Study material:

● ● ●

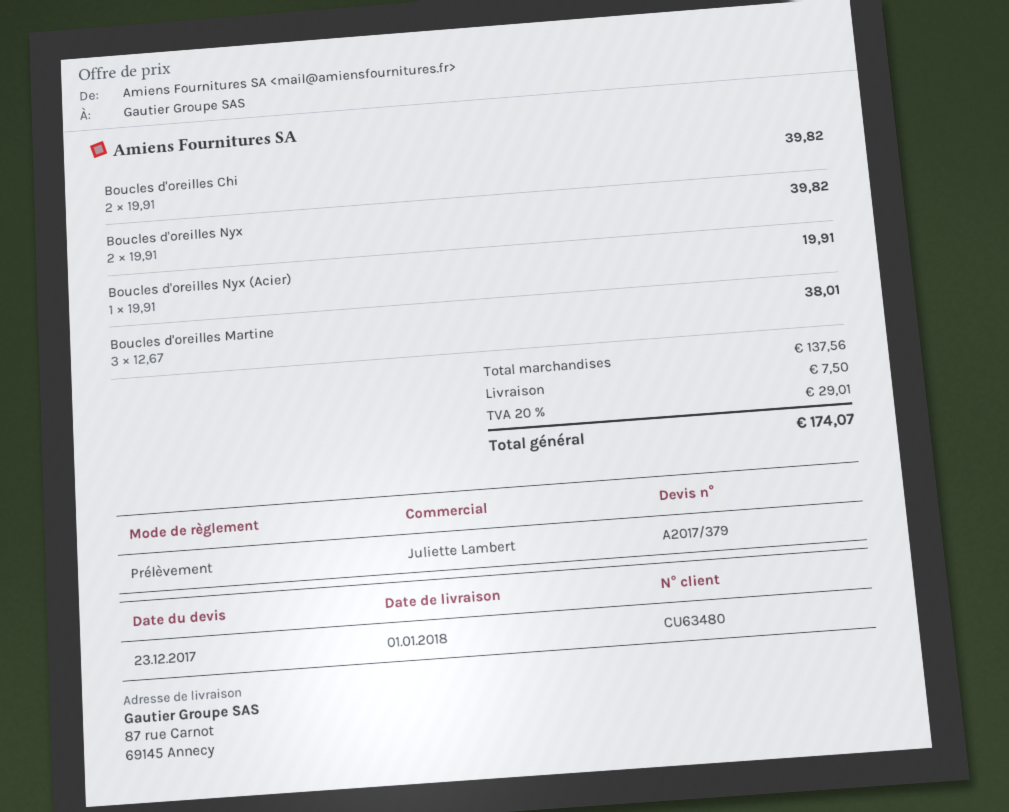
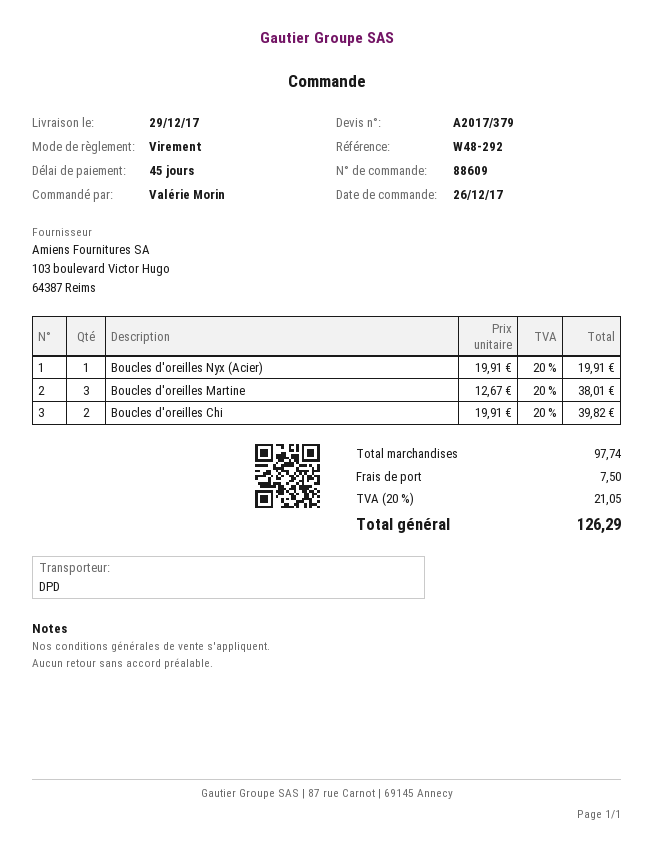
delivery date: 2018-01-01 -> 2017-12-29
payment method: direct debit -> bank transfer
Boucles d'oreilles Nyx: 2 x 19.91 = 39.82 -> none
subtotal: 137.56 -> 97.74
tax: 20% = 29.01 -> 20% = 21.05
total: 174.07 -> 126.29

● ● ●

Your objective: Copy the material verbatim. The pictures are not part of the copy.

Expected answer:
delivery date: 2018-01-01 -> 2017-12-29
payment method: direct debit -> bank transfer
Boucles d'oreilles Nyx: 2 x 19.91 = 39.82 -> none
subtotal: 137.56 -> 97.74
tax: 20% = 29.01 -> 20% = 21.05
total: 174.07 -> 126.29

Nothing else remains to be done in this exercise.